◆ Prompt: Give back an exact repetition of the material below, from its first line through the line that contains "- Comparer les 2 options", both included, minus the pictures.

◆ Given data:
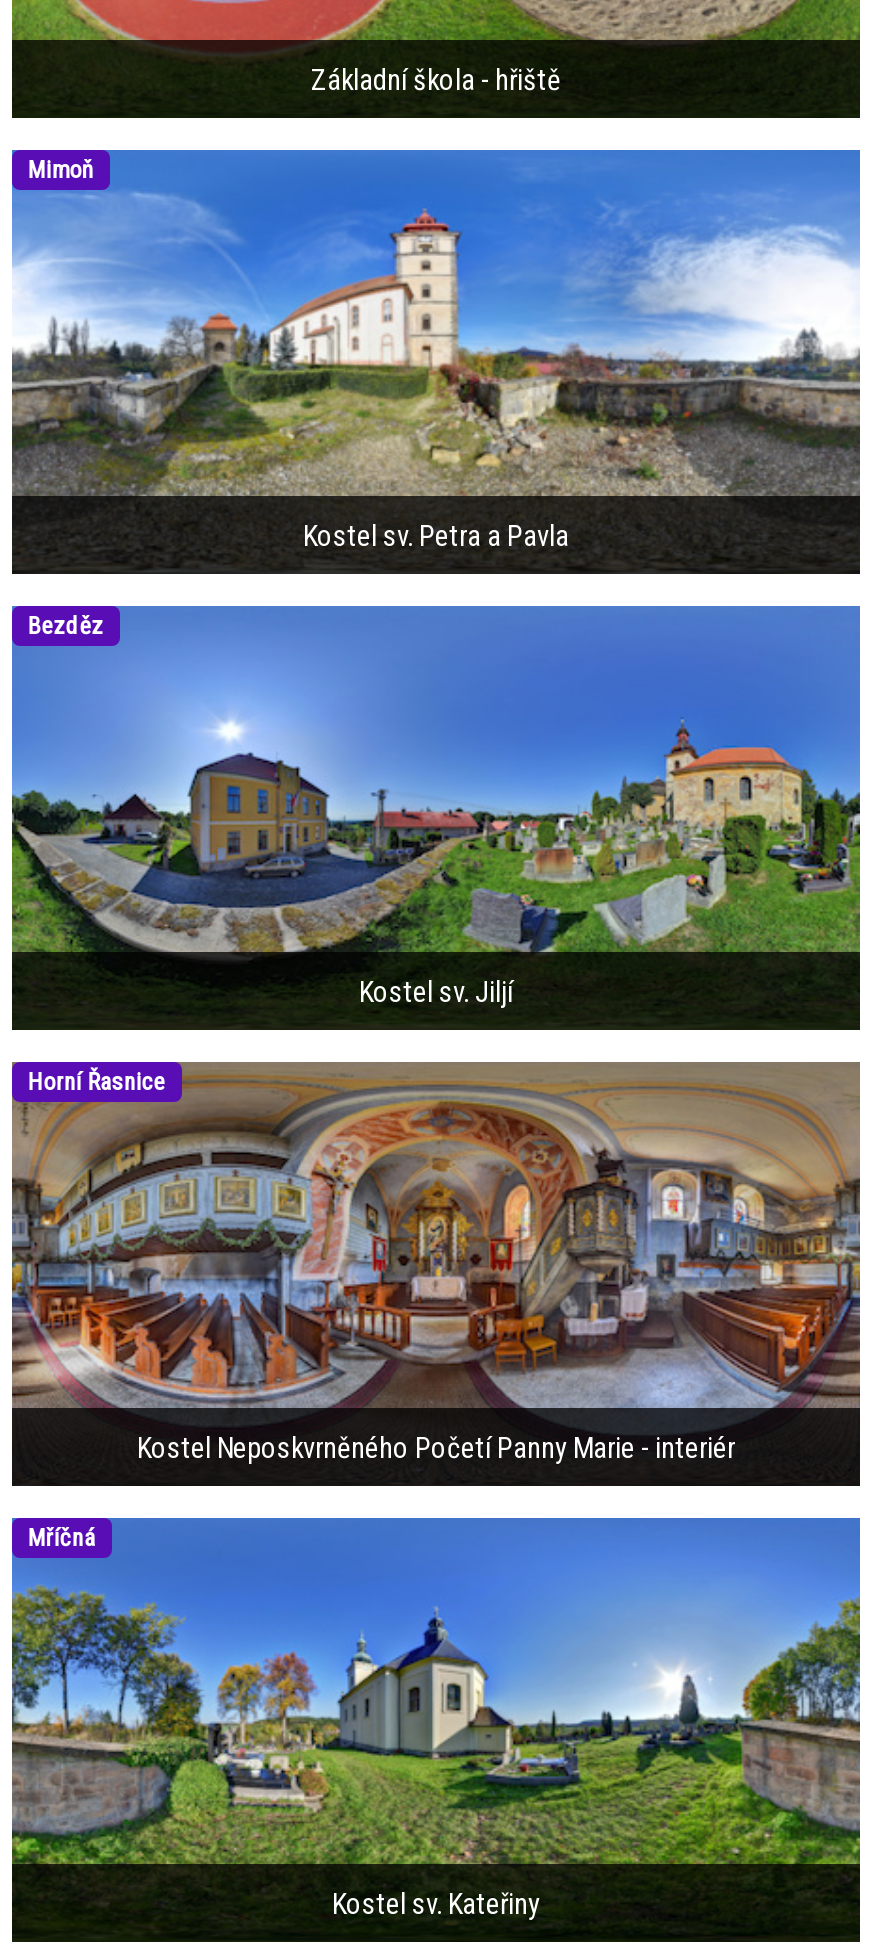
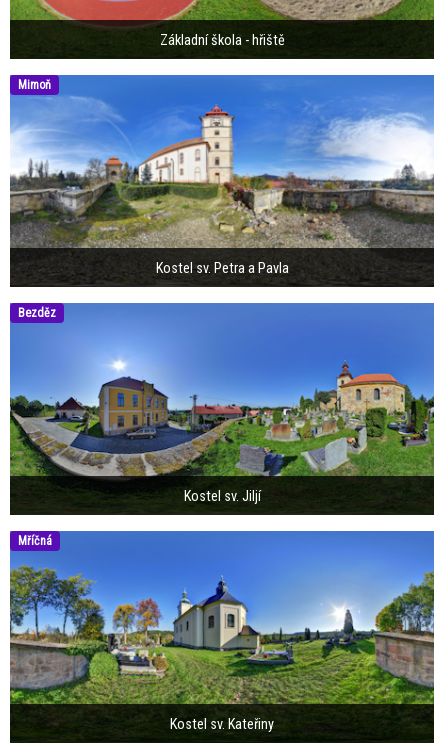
- [image]
- Horní Řasnice

- Kostel Neposkvrněného Početí Panny Marie - interiér
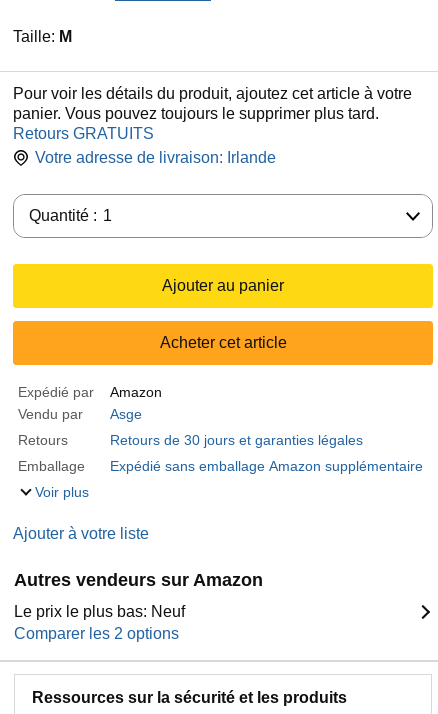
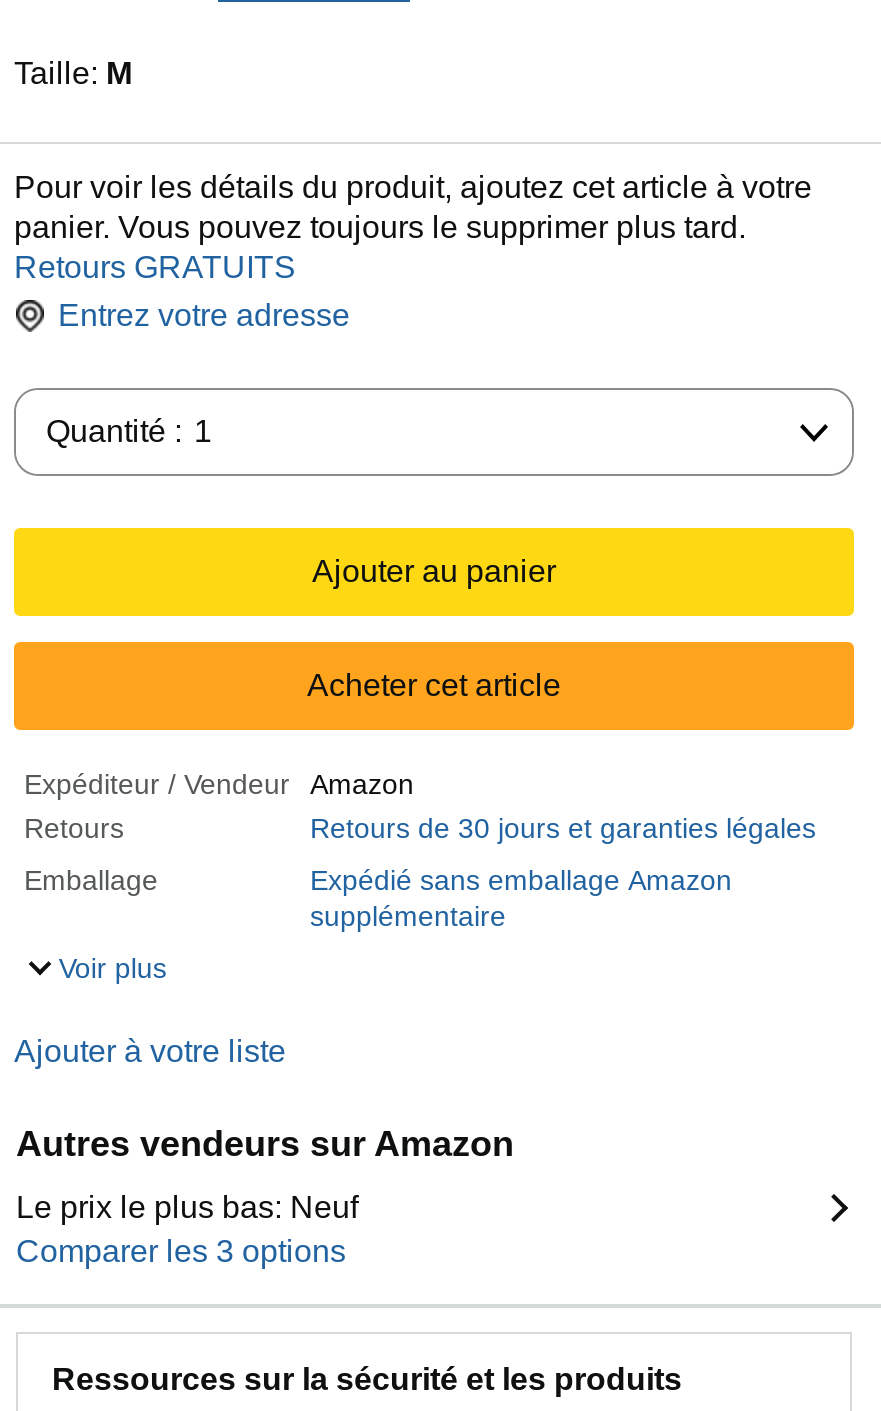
- Votre adresse de livraison: Irlande
+ Entrez votre adresse

- Expédié par
+ Expéditeur / Vendeur

- Vendu par
- Asge

moved up: Retours | Retours de 30 jours et garanties légales | Emballage

- Comparer les 2 options
+ Comparer les 3 options
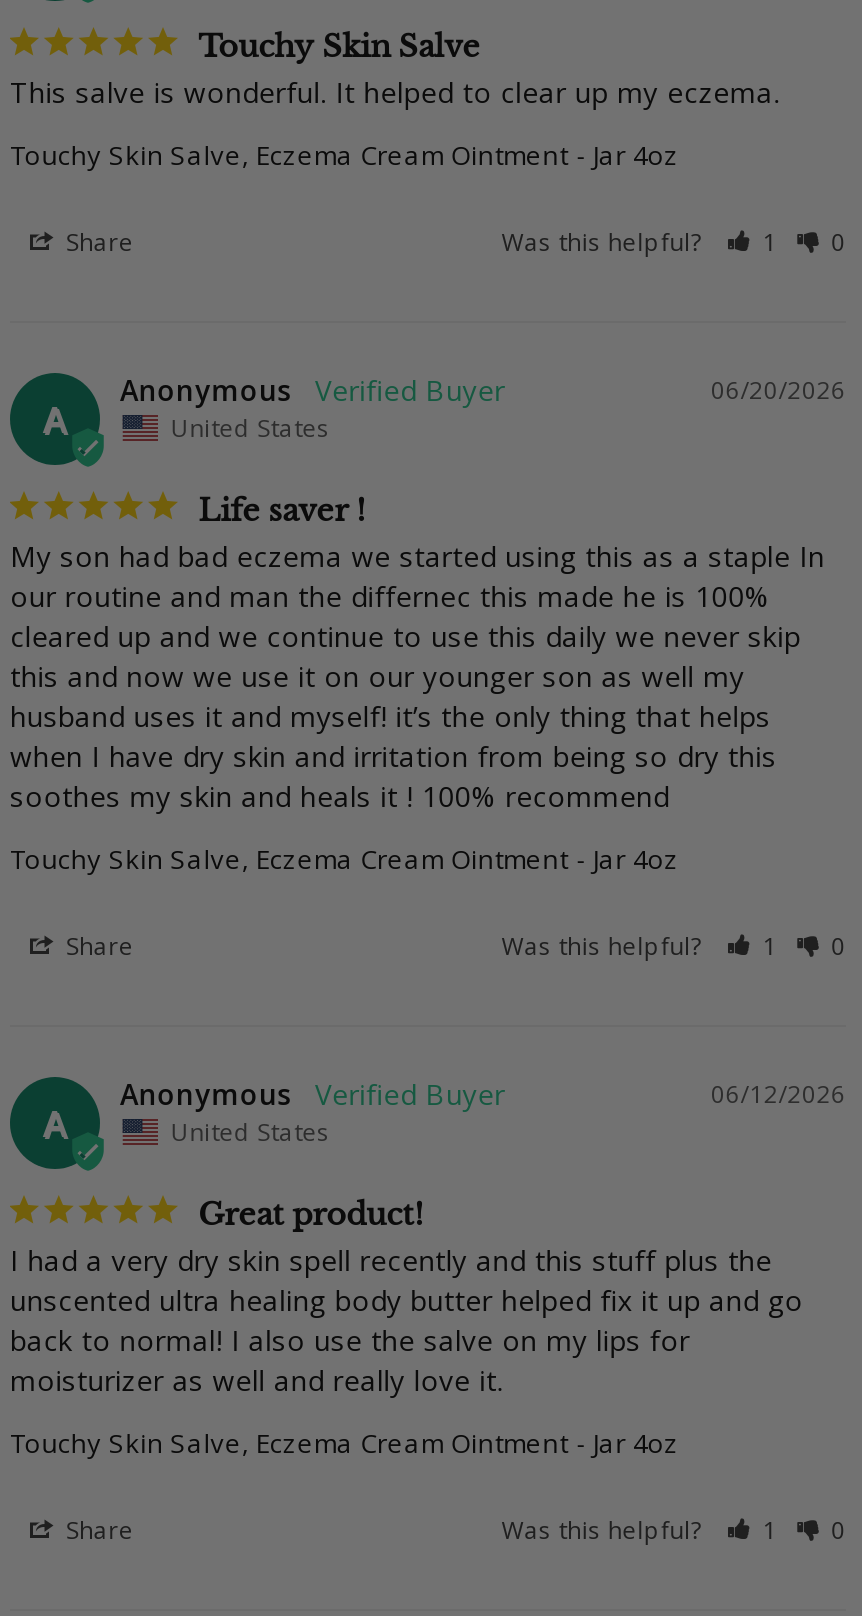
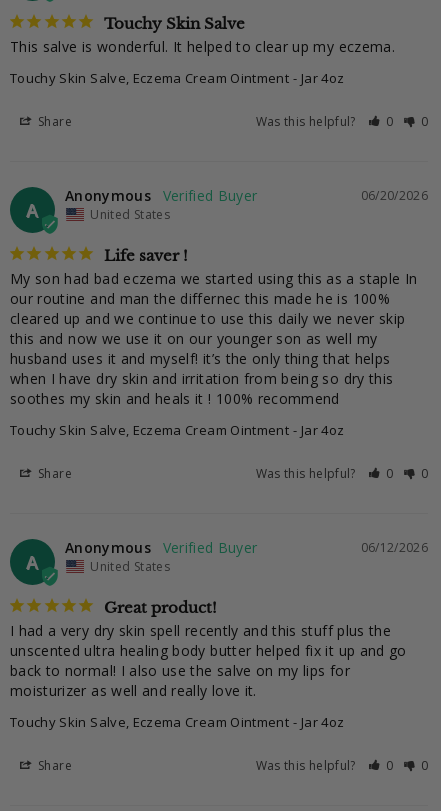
- Was this helpful? 1 0
+ Was this helpful? 0 0

- Was this helpful? 1 0
+ Was this helpful? 0 0

- Was this helpful? 1 0
+ Was this helpful? 0 0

◆ Response to this exercise:
- [image]
- Horní Řasnice

- Kostel Neposkvrněného Početí Panny Marie - interiér
- Votre adresse de livraison: Irlande
+ Entrez votre adresse

- Expédié par
+ Expéditeur / Vendeur

- Vendu par
- Asge

moved up: Retours | Retours de 30 jours et garanties légales | Emballage

- Comparer les 2 options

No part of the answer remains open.